The current tracepoint TRACE_POSTGRESQL_LWLOCK_RELEASE really means "releaseD". It's appropriate to emit this as soon as the lock could be acquired by anything else. By deferring it until we'd processed the waitlist and woken other backends the window during which the lock was reported as "held" was longer than it truly was, and it was easy to see one backend acquire the lock while another still appeared to hold it.

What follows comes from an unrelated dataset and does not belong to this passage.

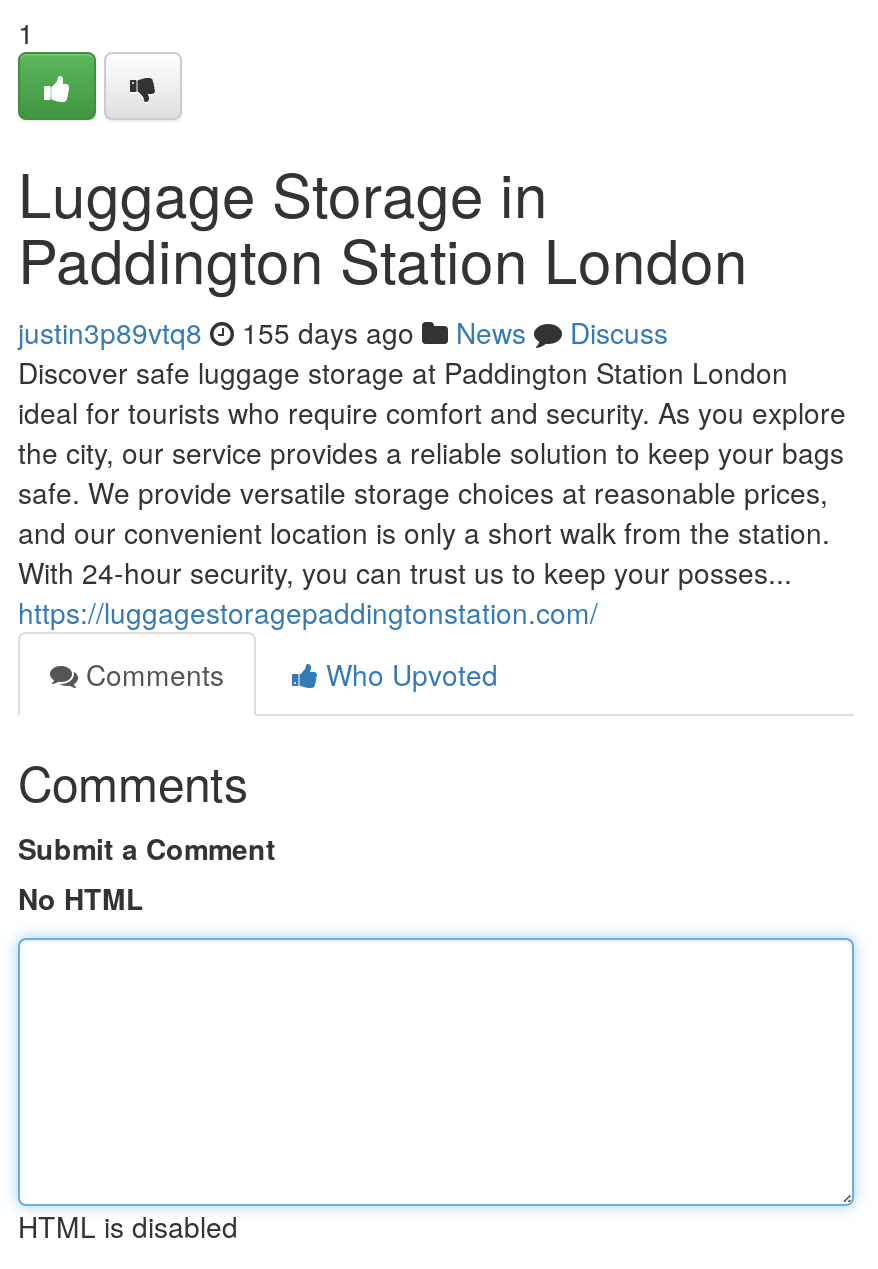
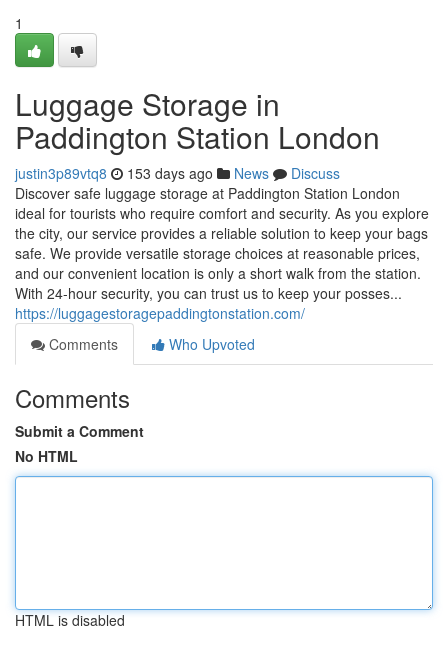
[18,312,668,352] justin3p89vtq8 155 days ago News Discuss -> [15,163,340,183] justin3p89vtq8 153 days ago News Discuss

It'd possibly make more sense to have a separate TRACE_POSTGRESQL_LWLOCK_RELEASING just before the `pg_atomic_sub_fetch_u32` call. But I didn't want to spam the tracepoints too hard, and there's always going to be some degree of overlap because tracing tools cannot intercept and act during the atomic swap, so they'll always see a slightly premature or slightly delayed release. This window should be as short as possible though, hence moving the tracepoint.

Side note:

The main reason I didn't want to add more tracepoints than were strictly necessary is that Pg doesn't enable the systemtap semaphores feature, so right now we do a T_NAME(lock) evaluation each time we pass a tracepoint if --enable-dtrace is compiled in, whether or not anything is tracing. This was fine on pg11 where it was just:

#define T_NAME(lock) \
        (LWLockTrancheArray[(lock)->tranche])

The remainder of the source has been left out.